(11 years, 4 months ago)
Commons ChamberI beg to move,
That this House has considered the matter of carers.
I start by thanking the Backbench Business Committee for choosing this as the first debate of this parliamentary Session since the re-establishment of that Committee. I very much appreciate the fact that within the space of a few days after the celebration of national carers week, the Backbench Business Committee was able to grant us this time to examine how better to support carers in this country and to recognise the extraordinary contribution that each and every carer makes to their families and our society. I am grateful to my hon. Friend the Member for Banbury (Sir Tony Baldry) and the hon. Member for Worsley and Eccles South (Barbara Keeley) for their support for this application and for the contributions that I look forward to hearing from them later in the debate.
As I said, last week was national carers week. With over 10,000 events up and down the country—I am sure that many hon. Members will have had the opportunity to participate in them in their constituency—this was the biggest carers week so far. Here in Westminster, MPs were invited to a variety of events, including a speed dating event with carers with a wide range of life experiences. I had the opportunity to meet, among others, a woman called Karen whose husband has Parkinson’s. She told me about her experience of being a carer for someone with that particular condition and about the isolation she felt, having taken on that caring role. She conveyed a sense of being increasingly excluded from participating in many aspects of society. I met other carers involved with Marie Curie, who told me how, because of the nature of the diagnosis and the rapid progression of the cancers in question, they experienced additional strains and burdens in trying to get the right support at the right time for their loved ones. The week concluded with a lively carers question time event, in which the Minister and a range of experts participated.
This year’s theme was “Prepared to Care?” It highlighted the fact that people who take on caring roles are often not prepared for the physical and emotional impact of caring, nor for its impact on their lives in other ways, not least financially. In that sense, it is worth stressing that this is not a “them and us” issue. It is easy to think about this as something that is going to happen to other people, whereas the figures clearly show that three out of five of us will be a carer at some point in our lives.

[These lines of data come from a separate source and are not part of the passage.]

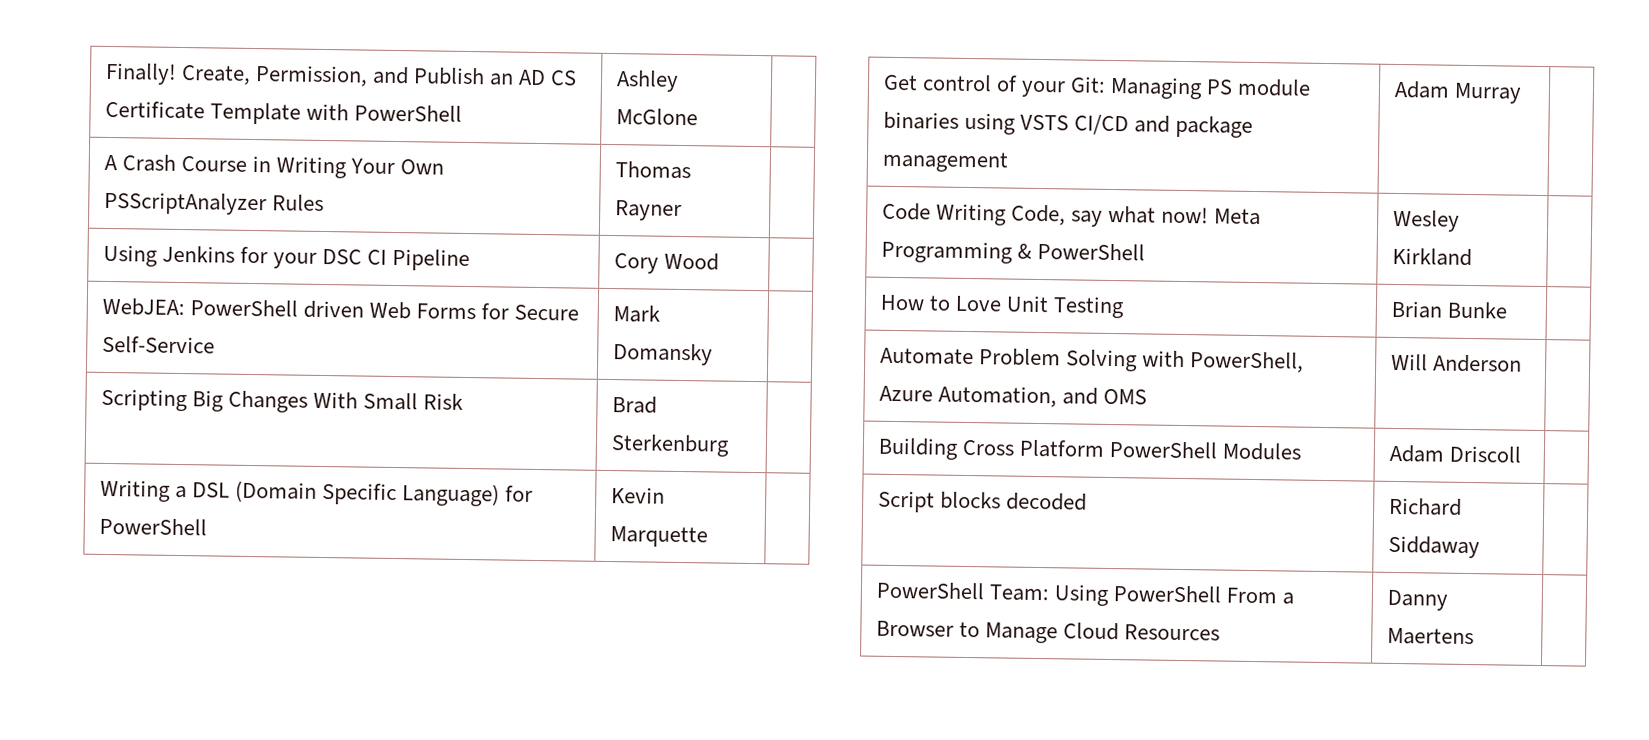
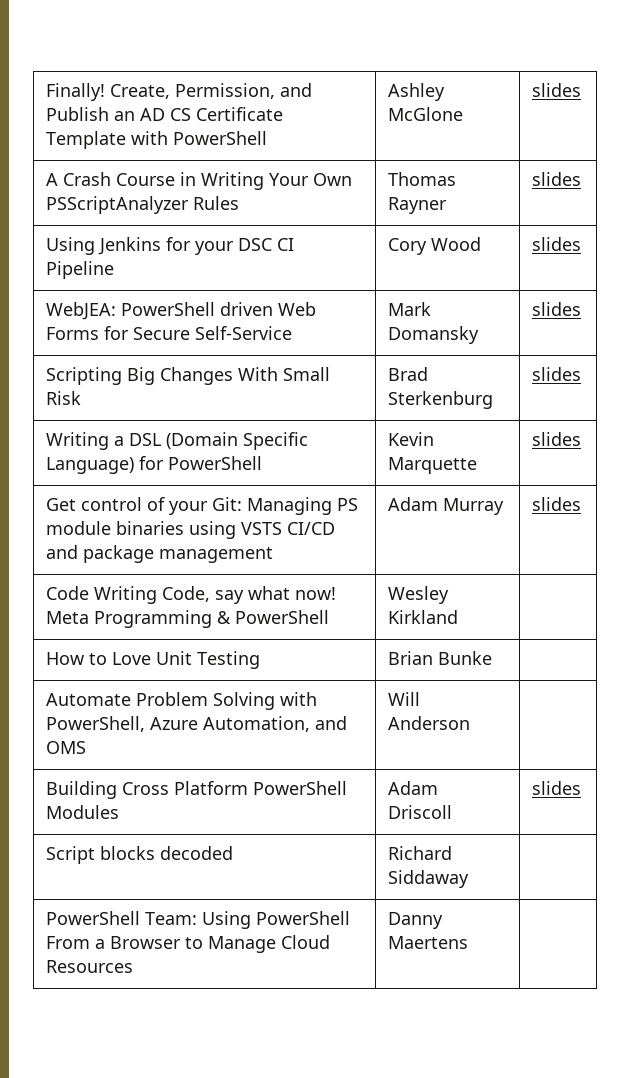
(698, 117) none -> [532,83,582,97] slides
(682, 210) none -> [532,172,582,186] slides
(719, 261) none -> [532,237,582,251] slides
(713, 354) none -> [532,302,582,316] slides
(730, 445) none -> [532,367,582,381] slides
(708, 537) none -> [532,432,582,446] slides
(1522, 93) none -> [532,497,582,511] slides
(1521, 454) none -> [532,781,582,795] slides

It will touch all of us, either through personal experience or through our family’s experiences.
I want to pay particular tribute to the carers I have met over the years in my constituency during my time as a Member of Parliament. I want to thank the Sutton Carers Centre for being a lifeline for thousands of carers—young and old alike. The carers centre in Sutton has been my guide and teacher on carer issues over the past 15 years. Whether through shadowing carers to learn directly from them or meeting carers at the centre, I have found that the things they want—the things they tell me they want—are not impossible or unreasonable. They do not want to feel that everything is a constant battle—a battle to get a diagnosis, a battle to get an assessment, a battle to get support, a battle to get a break, or, indeed, a battle to navigate around the system.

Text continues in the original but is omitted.